### Assignment
Filter this material down to the lines that contain the string "flex", and return those lines.
**********
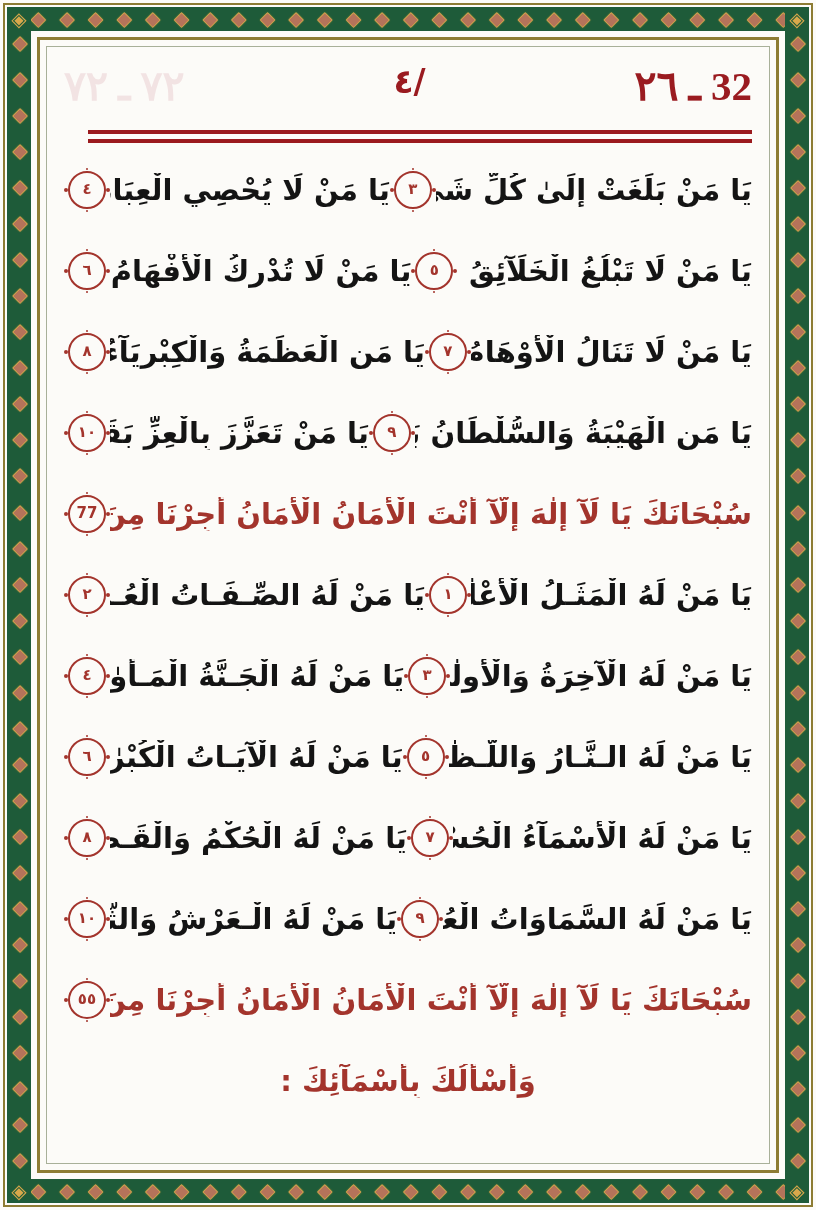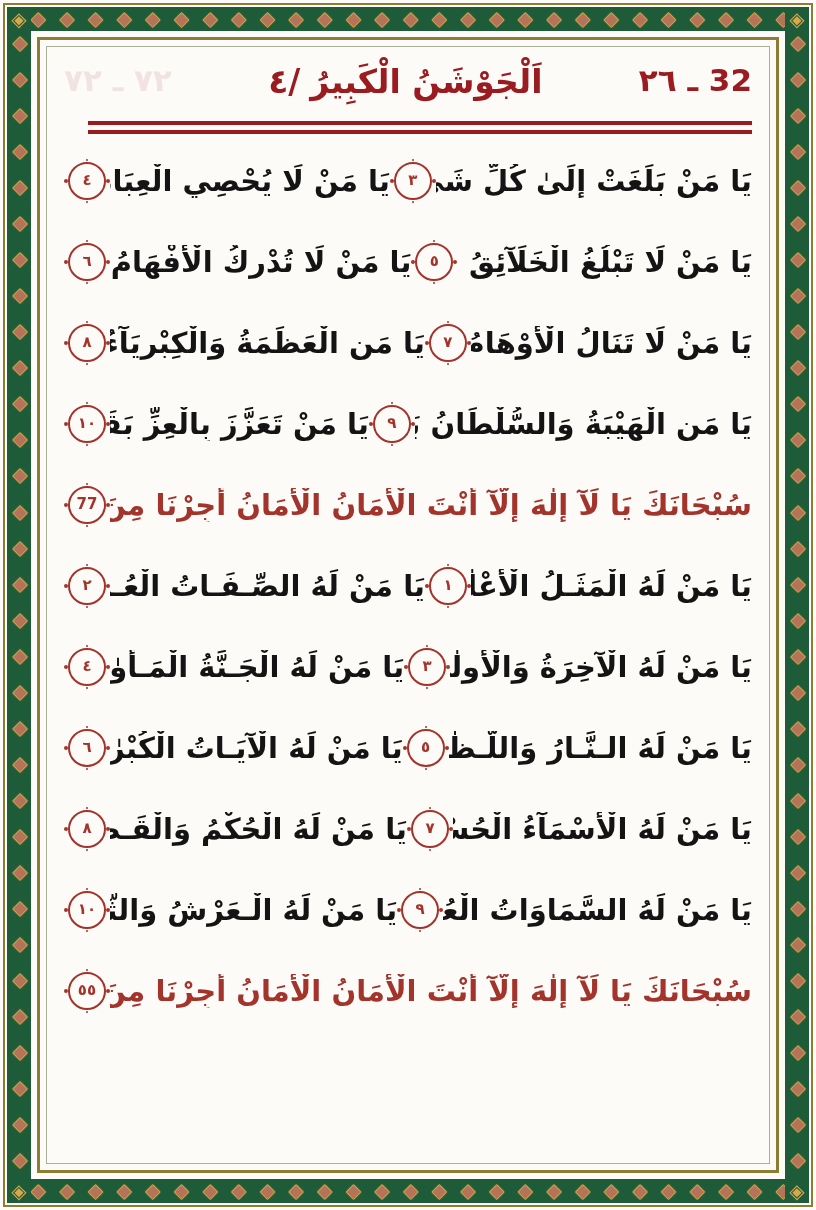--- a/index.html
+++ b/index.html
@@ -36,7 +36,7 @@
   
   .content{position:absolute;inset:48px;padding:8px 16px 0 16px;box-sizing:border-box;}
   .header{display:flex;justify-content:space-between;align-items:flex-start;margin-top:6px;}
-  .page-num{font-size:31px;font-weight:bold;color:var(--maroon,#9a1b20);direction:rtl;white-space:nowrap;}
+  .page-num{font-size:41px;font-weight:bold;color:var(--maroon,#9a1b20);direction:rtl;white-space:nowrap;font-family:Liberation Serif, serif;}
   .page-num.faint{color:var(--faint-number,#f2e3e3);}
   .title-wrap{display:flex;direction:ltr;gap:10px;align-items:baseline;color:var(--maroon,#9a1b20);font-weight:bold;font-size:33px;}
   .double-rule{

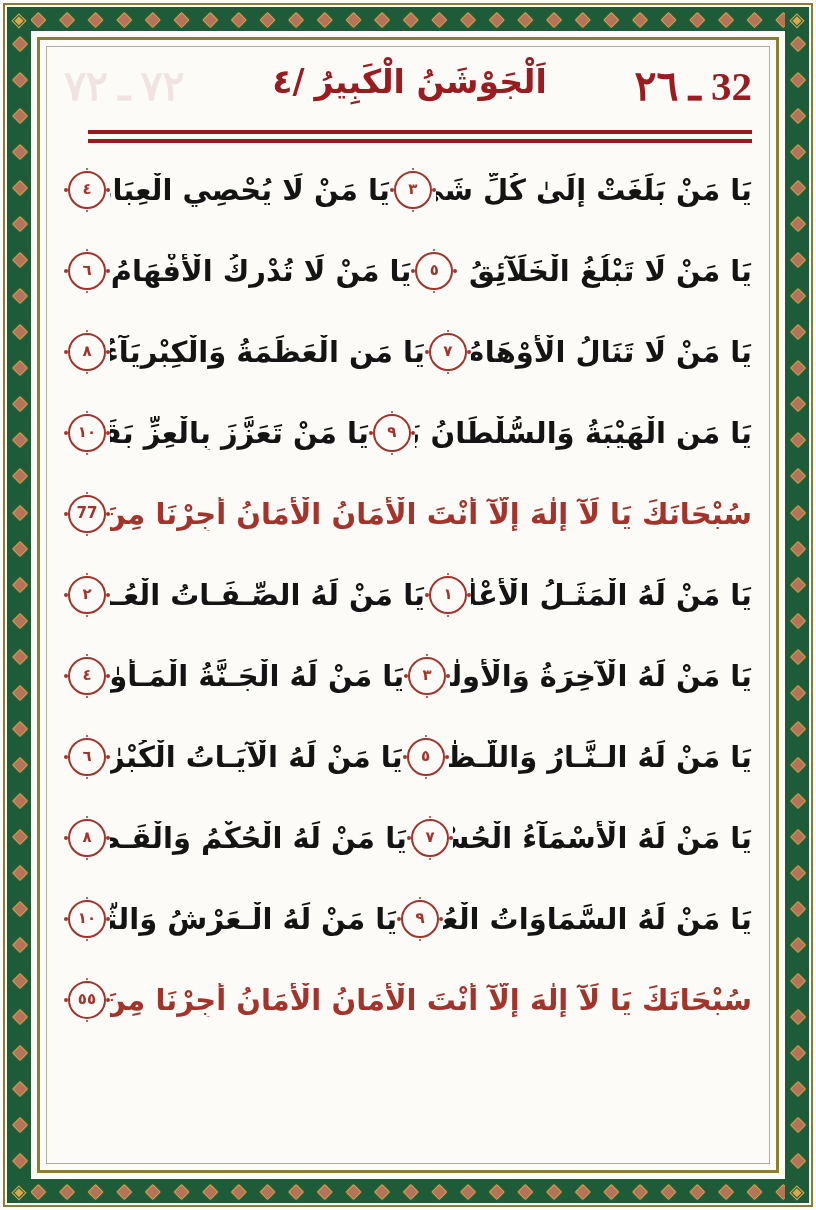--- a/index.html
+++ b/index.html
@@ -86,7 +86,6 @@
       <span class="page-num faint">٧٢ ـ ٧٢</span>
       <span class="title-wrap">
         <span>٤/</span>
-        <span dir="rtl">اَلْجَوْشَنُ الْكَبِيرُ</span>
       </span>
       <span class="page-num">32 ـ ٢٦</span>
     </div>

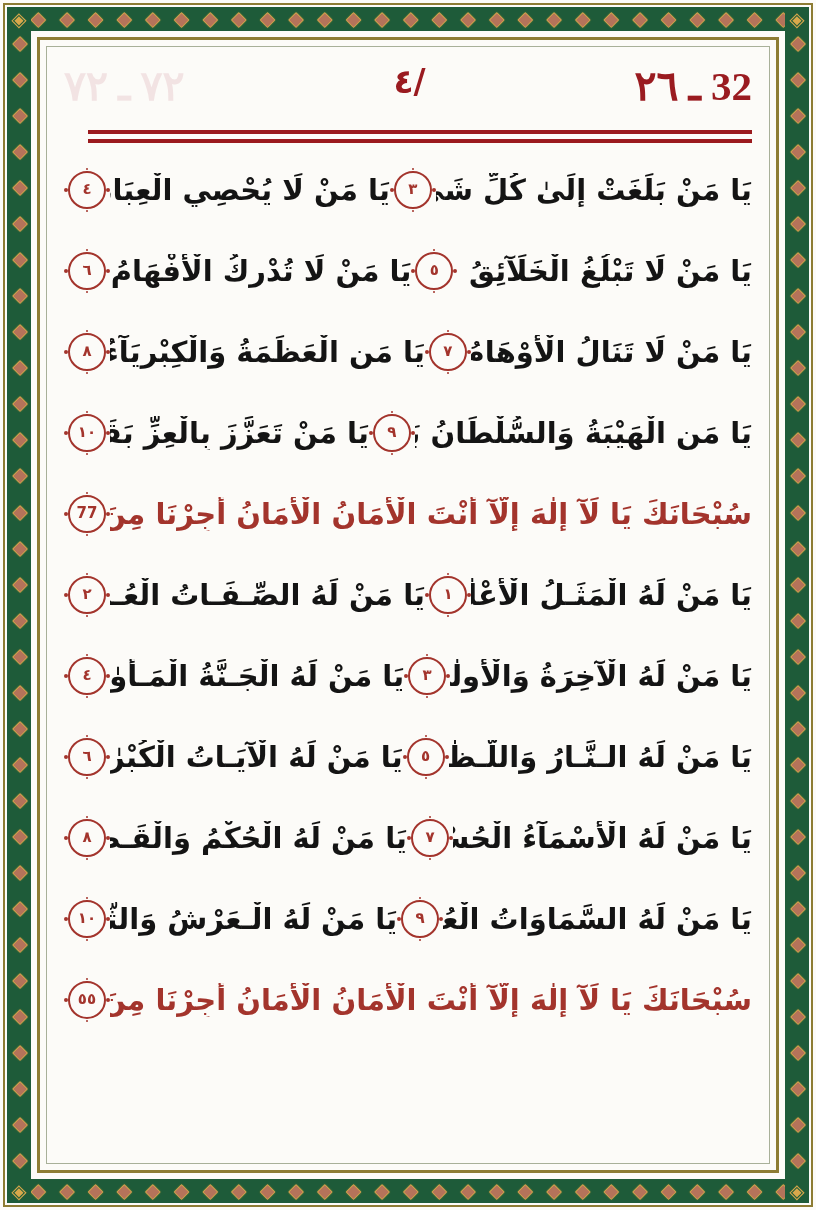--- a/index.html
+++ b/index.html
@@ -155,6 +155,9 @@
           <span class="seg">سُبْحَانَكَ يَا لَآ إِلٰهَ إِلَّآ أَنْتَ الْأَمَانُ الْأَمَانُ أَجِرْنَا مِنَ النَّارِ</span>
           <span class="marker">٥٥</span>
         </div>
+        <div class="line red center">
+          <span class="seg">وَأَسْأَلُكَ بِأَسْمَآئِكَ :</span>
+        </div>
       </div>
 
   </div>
**********
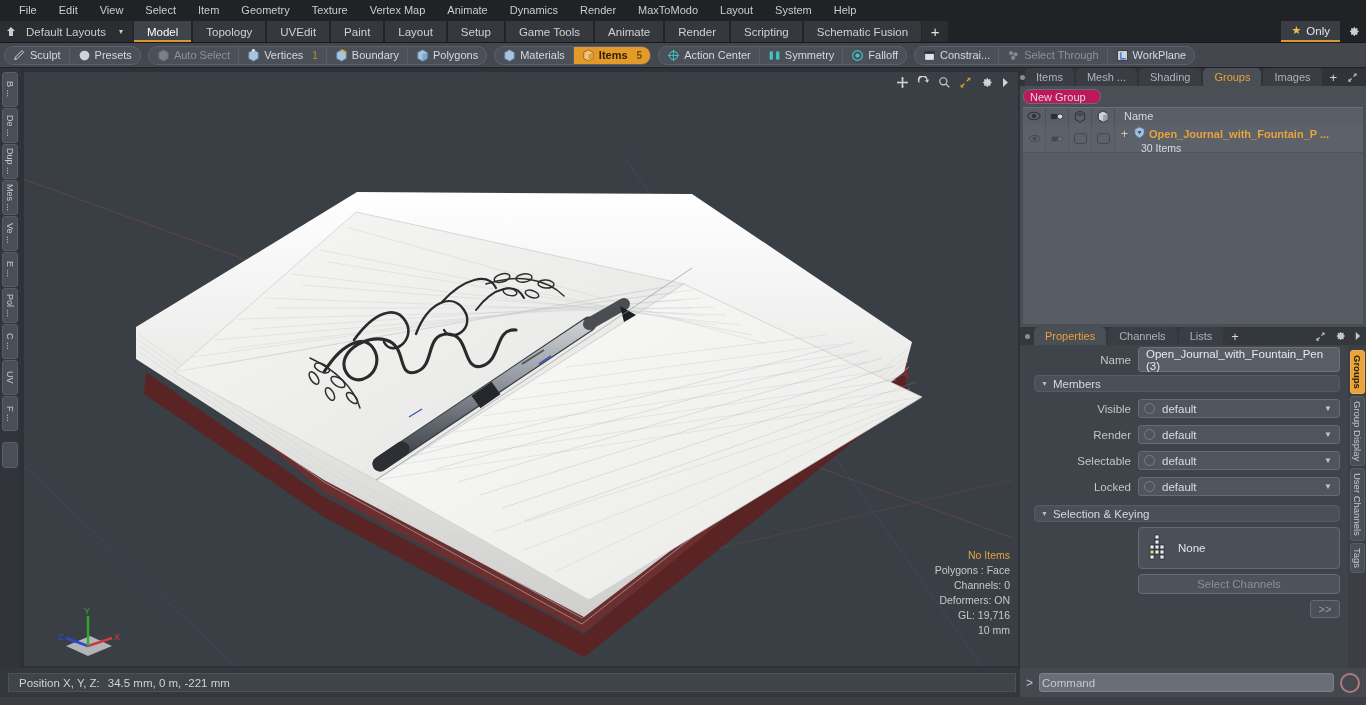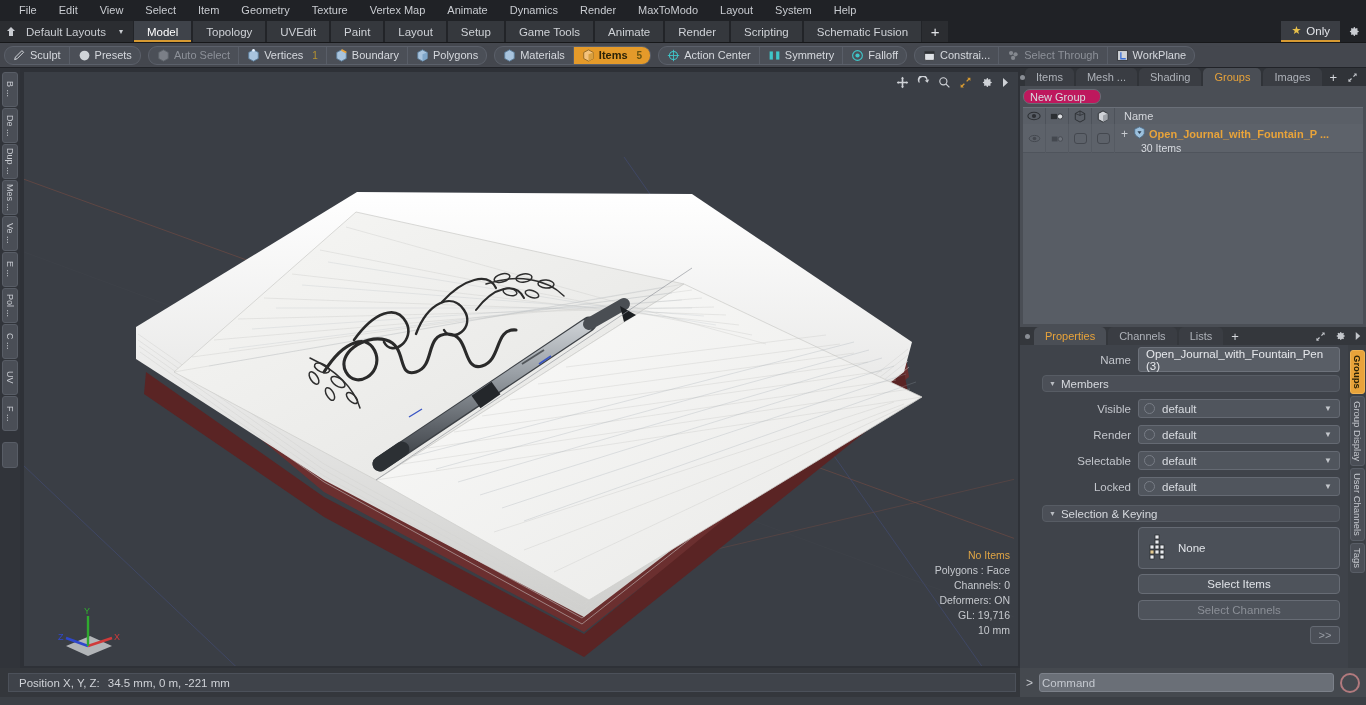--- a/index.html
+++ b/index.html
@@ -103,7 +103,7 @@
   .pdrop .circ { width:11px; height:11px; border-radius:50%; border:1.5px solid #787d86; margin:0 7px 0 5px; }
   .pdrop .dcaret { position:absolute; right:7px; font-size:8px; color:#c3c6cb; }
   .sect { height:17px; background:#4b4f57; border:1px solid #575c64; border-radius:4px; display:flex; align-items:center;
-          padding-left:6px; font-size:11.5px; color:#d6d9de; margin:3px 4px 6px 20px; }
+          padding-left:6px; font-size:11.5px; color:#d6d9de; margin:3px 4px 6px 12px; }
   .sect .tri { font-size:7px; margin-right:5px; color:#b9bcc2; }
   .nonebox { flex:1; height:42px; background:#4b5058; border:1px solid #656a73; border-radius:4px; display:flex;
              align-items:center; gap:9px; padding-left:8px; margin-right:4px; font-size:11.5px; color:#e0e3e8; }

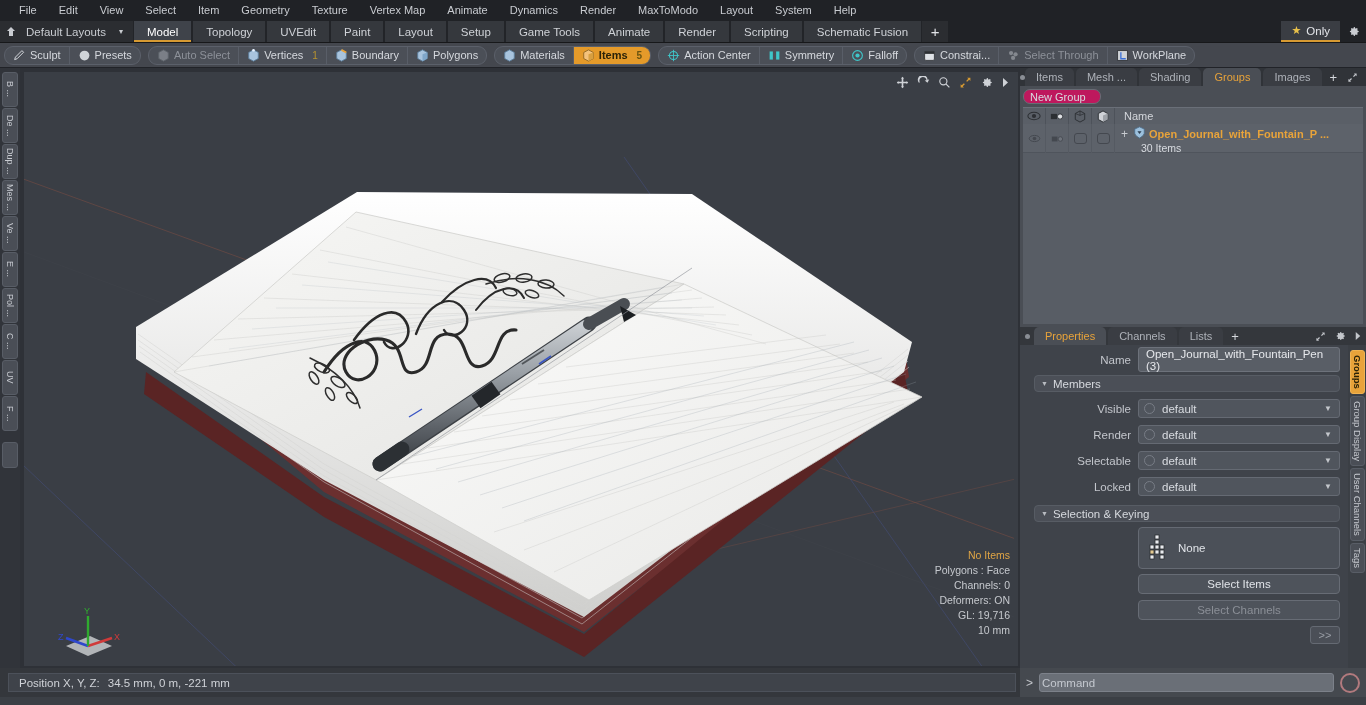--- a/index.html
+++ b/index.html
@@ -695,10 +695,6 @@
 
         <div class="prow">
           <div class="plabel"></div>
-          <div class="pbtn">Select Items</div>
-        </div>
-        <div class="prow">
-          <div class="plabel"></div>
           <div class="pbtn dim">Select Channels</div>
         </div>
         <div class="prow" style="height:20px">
**********
### Answer box
   .header{display:flex;justify-content:space-between;align-items:flex-start;margin-top:6px;}
   .title-wrap{display:flex;direction:ltr;gap:10px;align-items:baseline;color:var(--maroon,#9a1b20);font-weight:bold;font-size:33px;}
   .sect { height:17px; background:#4b4f57; border:1px solid #575c64; border-radius:4px; display:flex; align-items:center;
   .nonebox { flex:1; height:42px; background:#4b5058; border:1px solid #656a73; border-radius:4px; display:flex;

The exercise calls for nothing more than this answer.